Aunque la prueba está programada para ejecutarse en la tarde del 25 de abril, los directores de las distintas factorías de la zona, que trabajan gracias al suministro de energía procedente de la central, solicitan que se retrase para no tener que parar su producción. Los responsables aceptan, pero la potencia del reactor se reduce al mínimo a la hora inicialmente prevista, aumentando considerablemente el tiempo de espera y cometiendo el primero de una serie de errores en cadena que provocarían la mayor catástrofe nuclear de la Historia.

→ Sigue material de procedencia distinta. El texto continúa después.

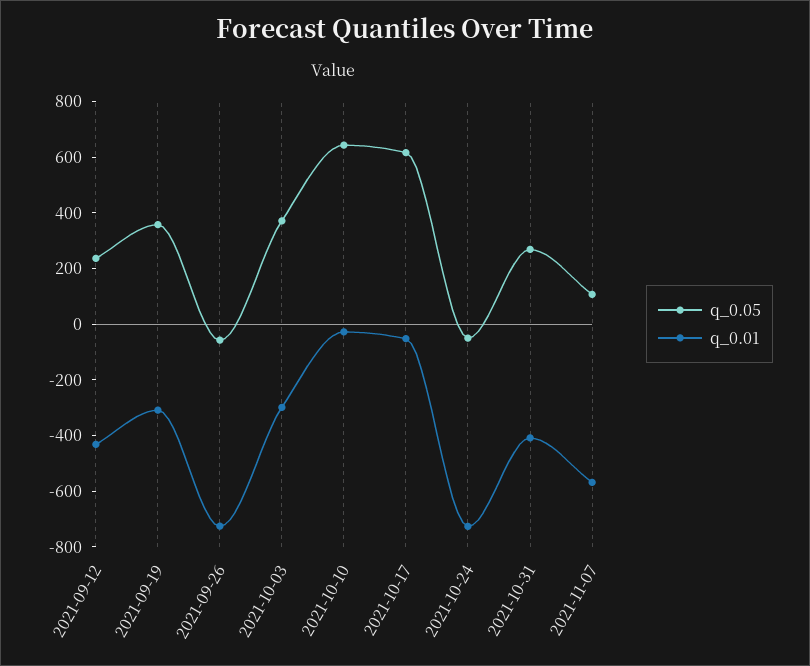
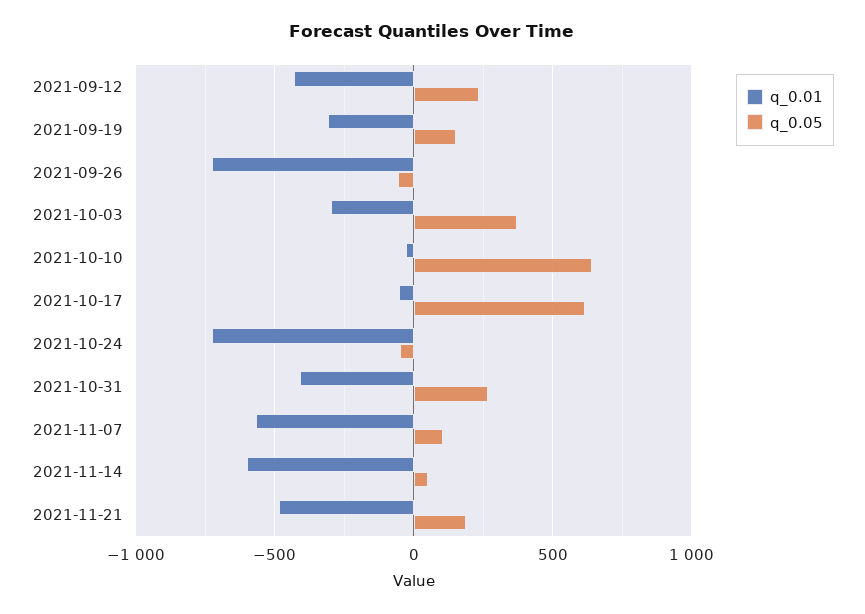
q_0.05, 2021-09-19: 350 -> 150
q_0.01, 2021-11-14: none -> -600
q_0.05, 2021-11-14: none -> 50
q_0.01, 2021-11-21: none -> -500
q_0.05, 2021-11-21: none -> 200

A la 1.20 de la mañana, los ingenieros cortan la luz del reactor número 4. Es la situación crítica con la que pretenden ponerlo a prueba y así averiguar qué es lo que ocurriría durante el apagón. La decisión provoca un sobrecalentamiento que hace que la presión en el interior, como consecuencia de la gran acumulación de vapor, aumente y, cuando los operadores, después de que el supervisor diera varias órdenes absurdas que llevan la situación al límite, se percatan de lo que está sucediendo, deciden apretar el botón AZ5, con idea de introducir las barras de control de boro al reactor para frenar el efecto en cadena de los neutrones en los átomos.

No hay solución. El último intento por parar el desastre fracasa porque la punta de las barras contiene grafito, lo que genera una reacción contraria que hace que el agua hierva de tal forma que acaba por reventar la cubierta del reactor. La deflagración expone el núcleo a la atmósfera y emite una nube tóxica de radioactividad que se expande hacia el Viejo Continente. Días después, militares y mineros cavan un túnel que logra prevenir más explosiones y que, de haberse producido, habrían hecho inhabitable una parte importante de Europa. La conclusión, 35 años después, es que este suceso pudo ser aún más devastador para un planeta al que, si nadie lo frena, Japón podría envenenar con sus vertidos.